> _Aim of the exercise_: Answer with a number only, giving how many lines in the data below include "role".
#### Input
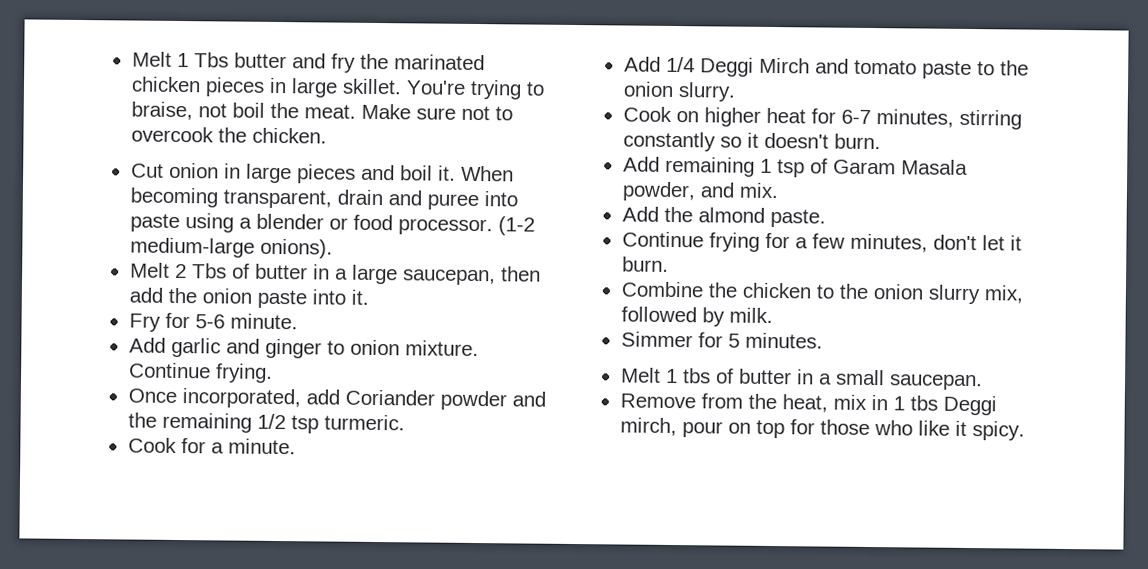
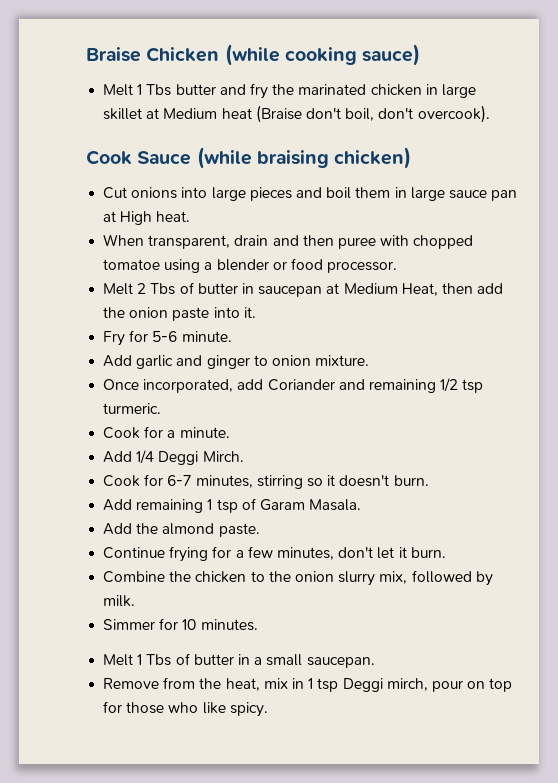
(131, 59) none -> [86,44,421,66] Braise Chicken (while cooking sauce) //
[204,77,545,100] [130,101,513,121] [130,126,327,144] pieces in large skillet. You're trying to braise, not boil the meat. Make sure not to overcook the chicken. -> [425,84,476,98] [103,105,490,123] [86,147,412,169] in large skillet at Medium heat (Braise don't boil, don't overcook). // Cook Sauce (while braising chicken)
[168,162,241,179] onion in -> [131,187,208,199] onions into
[437,165,514,182] [129,187,518,211] [129,213,180,233] it. When becoming transparent, drain and puree into paste -> [355,187,518,201] [103,211,191,225] [103,234,474,249] [103,259,161,270] them in large sauce pan at High heat. // When transparent, drain and then puree with chopped tomatoe
[497,216,535,236] [129,237,333,259] (1-2 medium-large onions). -> (398, 267) none
[334,264,496,286] a large saucepan, -> [258,283,438,297] saucepan at Medium Heat,
[128,362,273,383] Continue frying. -> (370, 360) none
[439,390,546,411] [127,412,157,428] powder and the -> [338,379,365,390] and
[758,57,1029,80] [622,81,736,102] [622,106,806,127] Mirch and tomato paste to the onion slurry. // Cook on higher heat -> [202,451,244,462] [103,475,141,487] Mirch. // Cook
[622,131,716,152] constantly -> (303, 482) none
[900,159,968,175] [621,181,779,202] Masala powder, and mix. -> [309,499,362,511] Masala.
[727,333,740,348] 5 -> [182,619,197,630] 10
[682,368,711,384] tbs -> [146,654,172,666] Tbs
[909,395,938,411] tbs -> [317,678,339,692] tsp
[954,420,967,436] it -> (226, 708) none

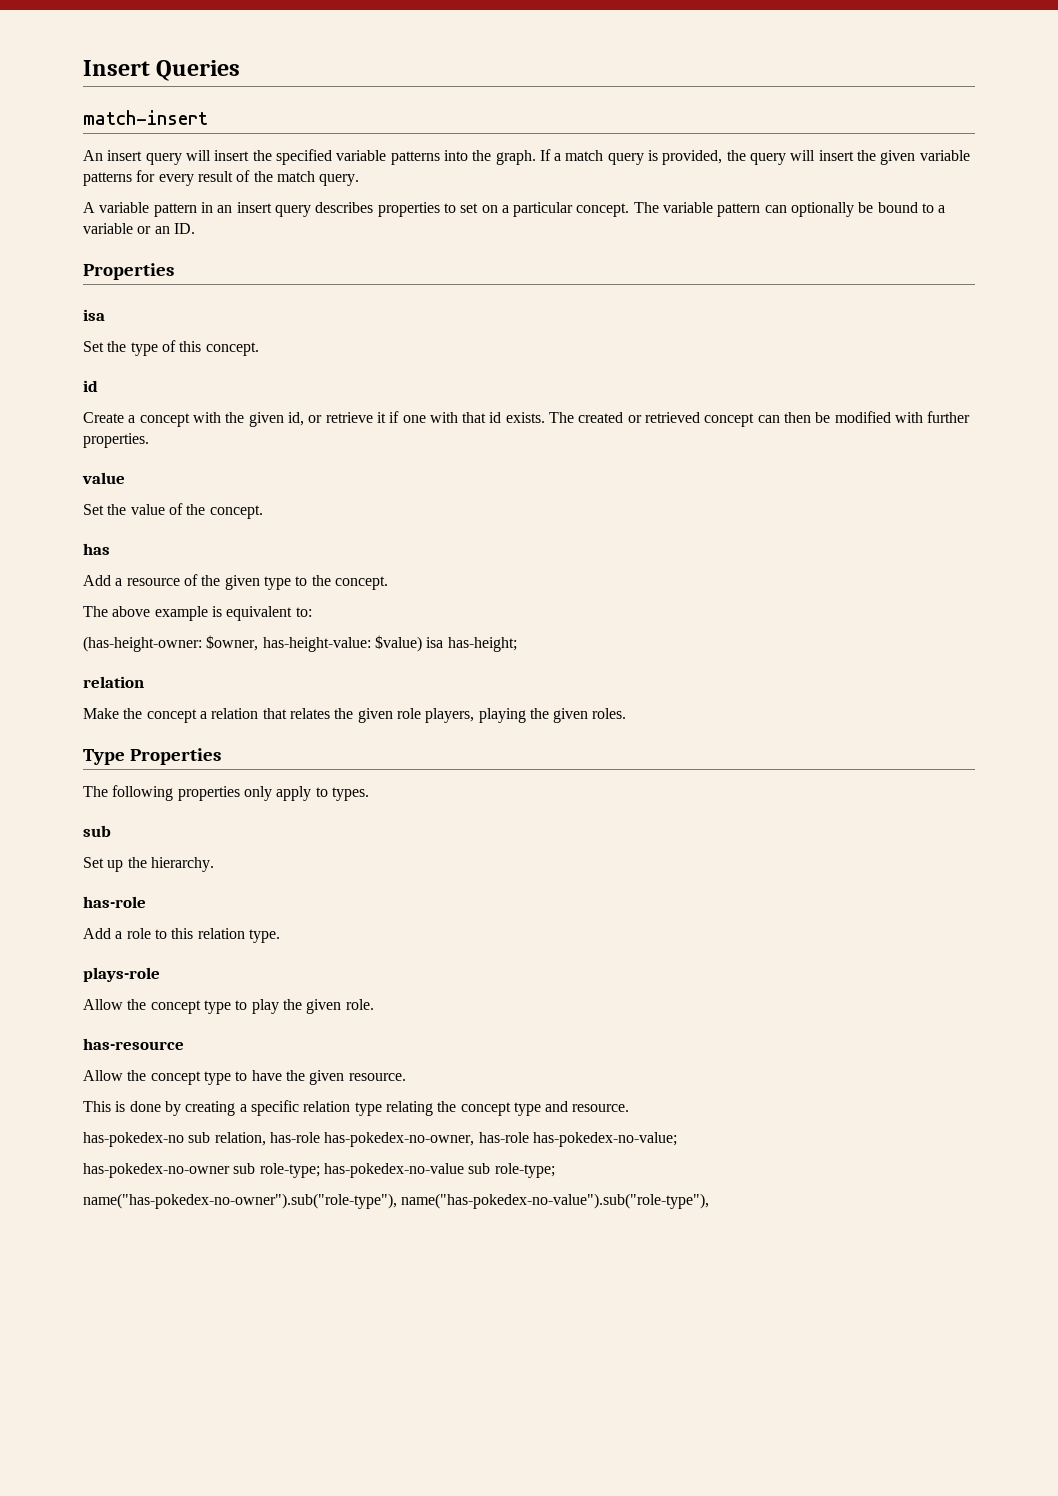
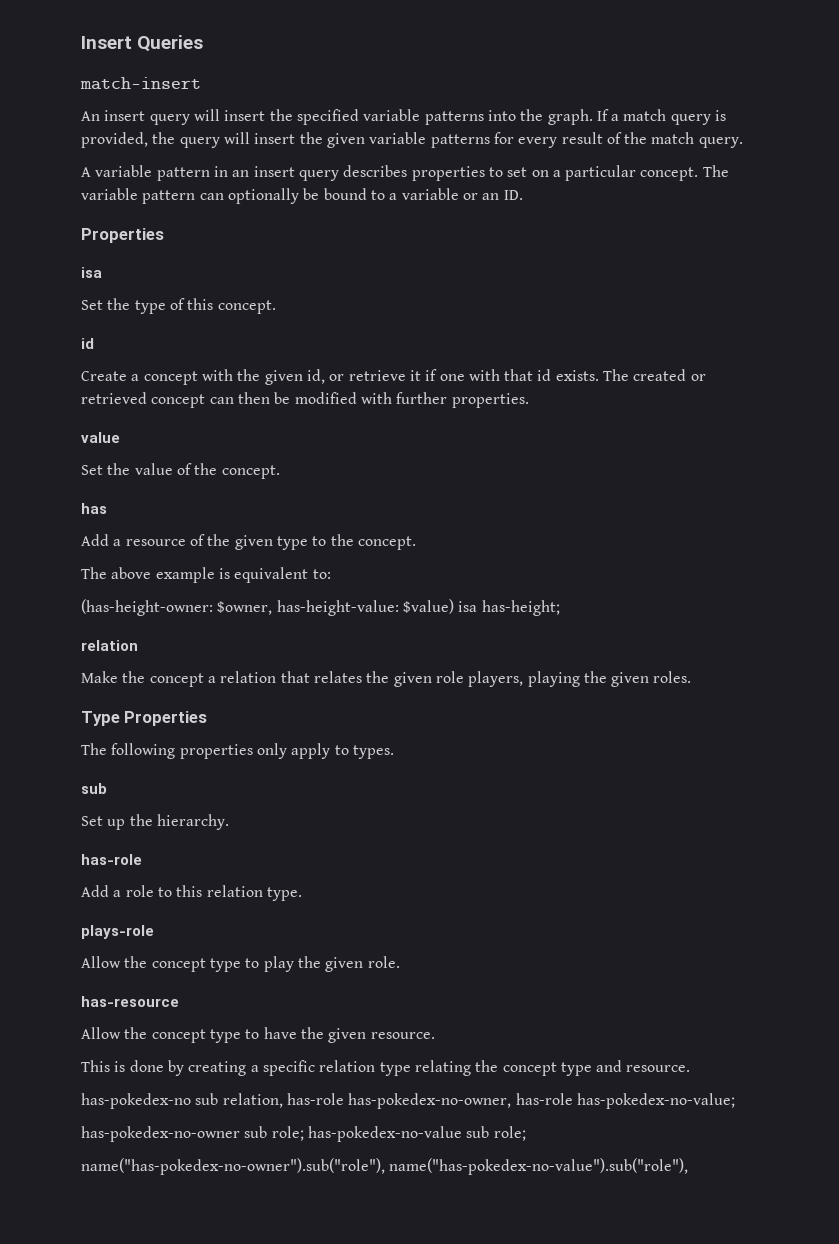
[259,1163,320,1178] role-type; -> [271,1126,304,1141] role;
[494,1163,555,1178] [83,1193,710,1209] role-type; // name("has-pokedex-no-owner").sub("role-type"), name("has-pokedex-no-value").sub("role-type"), -> [493,1126,526,1141] [81,1158,689,1175] role; // name("has-pokedex-no-owner").sub("role"), name("has-pokedex-no-value").sub("role"),

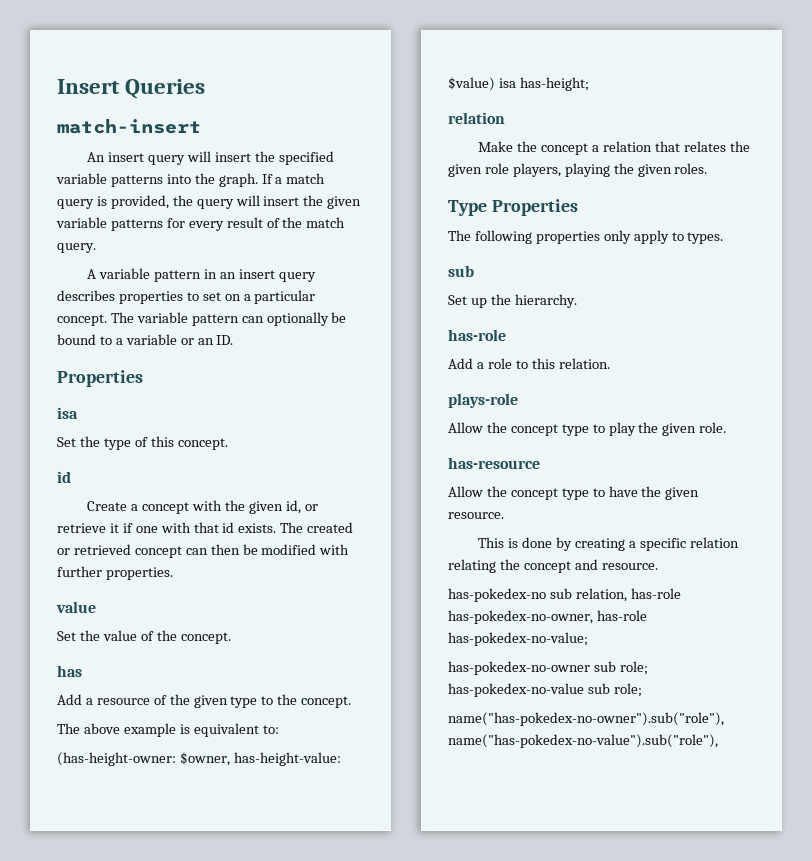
[206,885,302,901] relation type. -> [558,358,610,369] relation.
[379,1062,411,1076] type -> (739, 542) none
[560,1062,592,1076] type -> (571, 567) none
########
> _Answer to the exercise_: 2